AGX Orin - Optimisation of GPU usage

Hello,

I’m using:

  • Nvidia Jetson AGX Orin Dev Kit
  • Jetpack 6 DP
  • Deepstream pipeline
  • Inference with Triton Server 2.43 (docker image)

I’m using a segmentation model developed in my project and I’m getting about 50-55FPS. I’d like to understand how I can enhance the performance because I noticed that GPU (through jtop) is used around 20%.

I used Nsight systems to investigate my CPU/GPU usage. I noticed a low GPU average usage (about 20-25%) but I have some trouble to identify what is causing the GPU to be under-utilized → i’d like to identify why the GPU is resting :

nsight_extract

The nsight report is around 2Gb.

That’s the first time I’m using nsight so any tips will be welcome. I did watch some webinar on it so I understand how the tool work but I’m unable to draw conclusions.

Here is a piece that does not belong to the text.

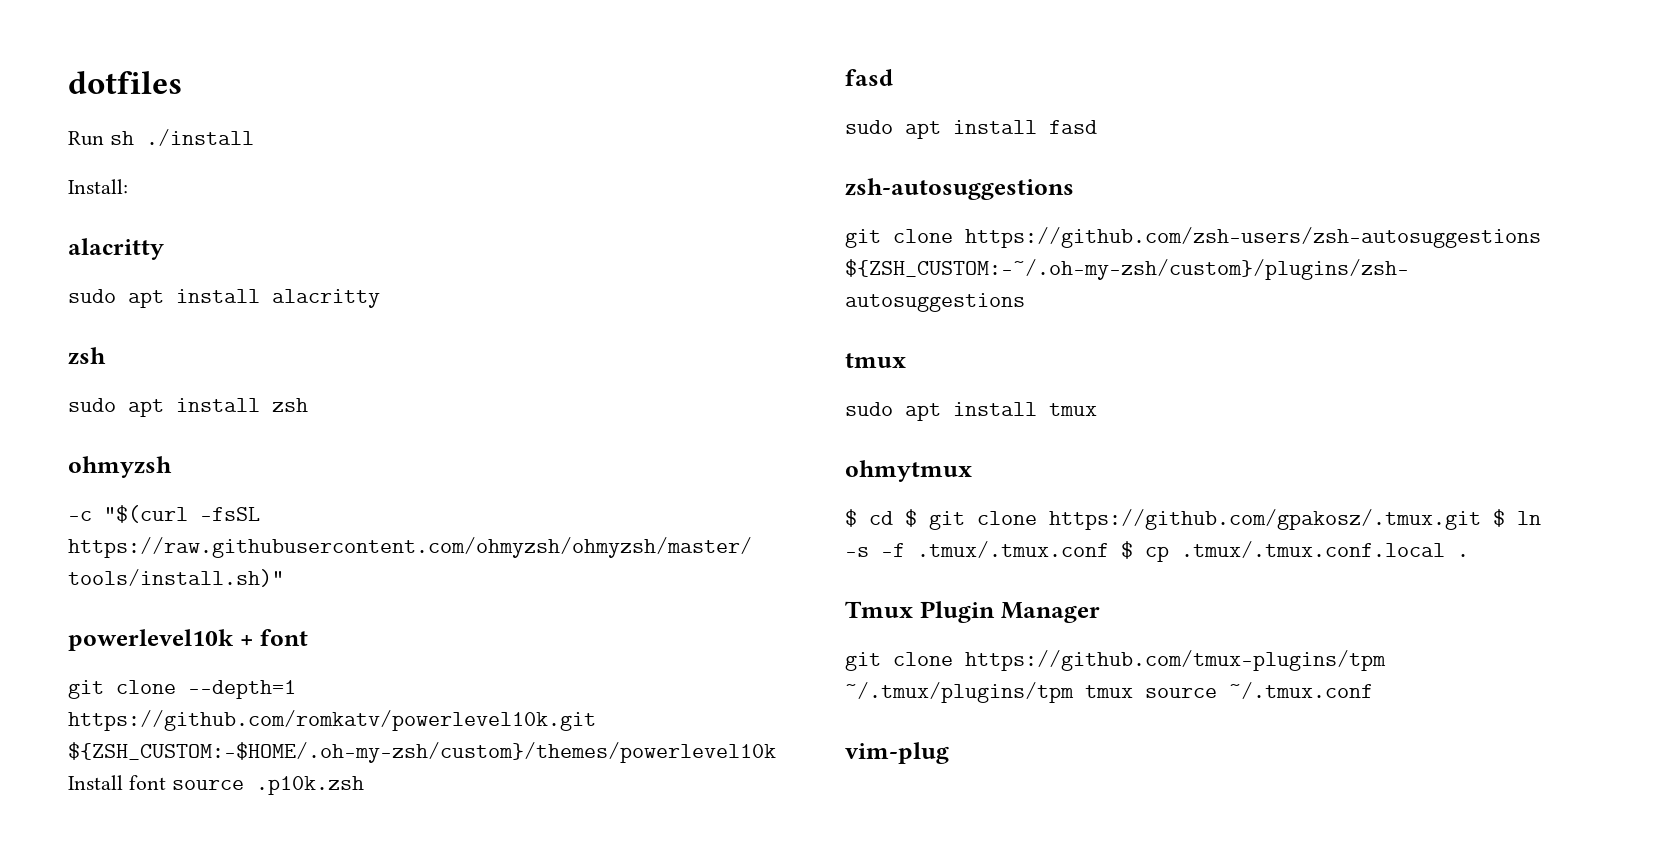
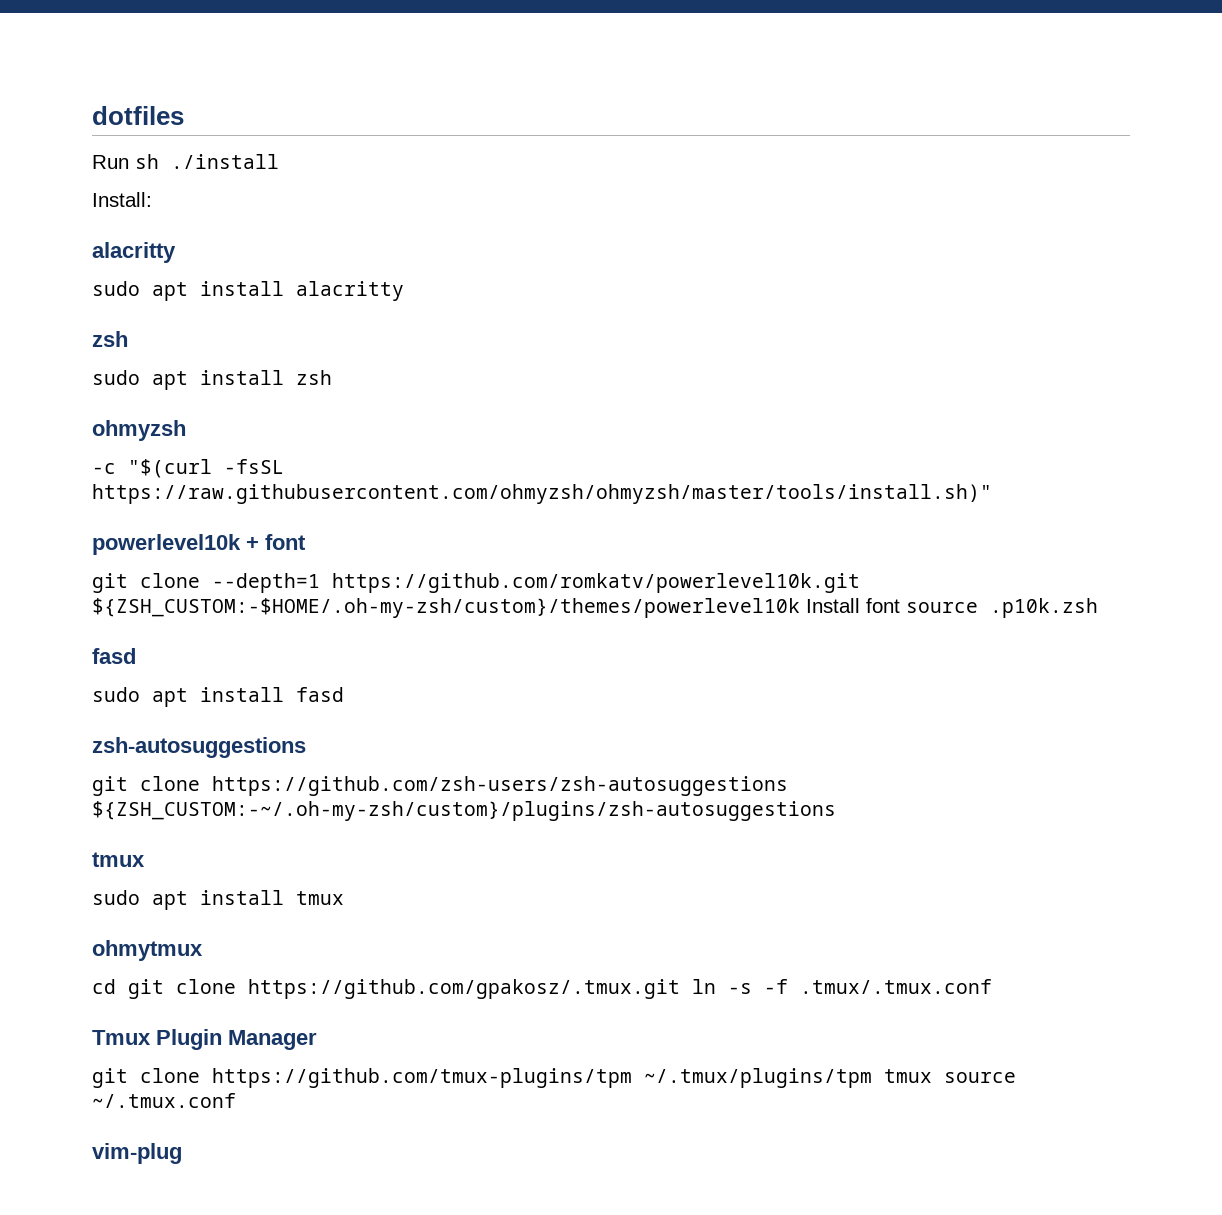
- $ cd $ git clone https://github.com/gpakosz/.tmux.git $ ln -s -f .tmux/.tmux.conf $ cp .tmux/.tmux.conf.local .
+ cd git clone https://github.com/gpakosz/.tmux.git ln -s -f .tmux/.tmux.conf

It would be really great to have a little help from you to continue my work.

Hi,

Which backend do you use? TensorRT, PyTorch, or TensorFlow?
Would you mind attaching the nsys output so we can check the details to get more info?

Thanks.

Hello,

I’m using TensorRT.
Here is the link

Hi,

We tried to download the file but failed several times.
Could you help us re-check it?

Thanks.

Here is a new link

Hi,

Thanks a lot for re-uploading the file.

Confirmed that we can download and open the file.
Will share more info with you later.

Hi,

Could you share more about the model and use case?
Based on your nsys file, the NVDEC takes 16.3~16.7ms seems to be the bottleneck of the pipeline.

Thanks.

Hi AastaLLL,

  • Could you share more about the model and use case?

The model is a custom segmentation model. The use case is human/object detection.

  • Based on your nsys file, the NVDEC takes 16.3~16.7ms seems to be the bottleneck of the pipeline.

Thanks for the analysis.
I’m using a video file for that is encoded in 1080p 30fps (h264).
How can I make it run faster and use less time in decoding ?

Hi,

Based on our spec here, h264 decoding can reach higher throughput.
Which nvpmodel do you use? Could you maximize the device’s performance and try it again?

$ sudo nvpmodel -m 0
$ sudo jetson_clocks

Could you also turn off the Triton inference and test the decoding fps separately?
We also have some recommendations for performance optimization.
Please also give it a try.

https://docs.nvidia.com/metropolis/deepstream/6.3/dev-guide/text/DS_ref_app_deepstream.html#performance-optimization

Thanks.

Hello,

  • Which nvpmodel do you use? Could you maximize the device’s performance and try it again?
$ sudo nvpmodel -m 0
$ sudo jetson_clocks

Yes, I’ve already done that.

  • Could you also turn off the Triton inference and test the decoding fps separately?

What do you mean ? Using gstreamer only ? Or doing the inference ?

Hi,

You should be able to turn on/off a component by modifying the configure file.
For example:

https://github.com/NVIDIA-AI-IOT/deepstream_triton_model_deploy/blob/master/faster_rcnn_inception_v2/config/source1_primary_faster_rcnn_inception_v2.txt

...
[primary-gie]
enable=0

Thanks.

I’m not sure how it is changing anything since the inference is done after the decoding of video.

Anyway, if I use the config file you referenced, I got this error:

Creating nvstreammux
Creating nvinfer
Could not find group property
** ERROR: <gst_nvinfer_parse_config_file:1382>: failed.

Hi,

Could you share your config/sample/model with us so we can check it further?
Please also share the reproducible steps as well.

Thanks.

Sorry for the delay.
I find the issue and I was able to perform the test.

As a reference, here is the config file I used:
config_file.txt (2.0 KB)
And here is link to the report

I checked and it is much faster.

To be able to share the code that I used for my request, how can I transfer it privately ? The project is under NDA.

Hello,

Do you have news for me ?

Hello,

Can I please get an update ?

Hi,

Sorry for the late update.

In the config file you shared, the primary-gie is disabled.
Do you get a much faster result based on it?

Are you able to share the code with a privacy message or need some extra agreement?
Thanks.

Yes, it was really fast. The report is in the post from May 2.

Are you able to share the code with a privacy message or need some extra agreement?

Privacy message should be fine. How do we get in touch through there ?

Hi,

Are you able to measure the time without inference?
Since we originally thought the bottleneck comes from NVDEC, this should not change (~16ms) even if disabling the primary-gie.

The primary message is also a topic that can add comments so it should be fine (discussion).

Thanks.

I’ll try it.
I sent you a PM with the files so you can try to reproduce.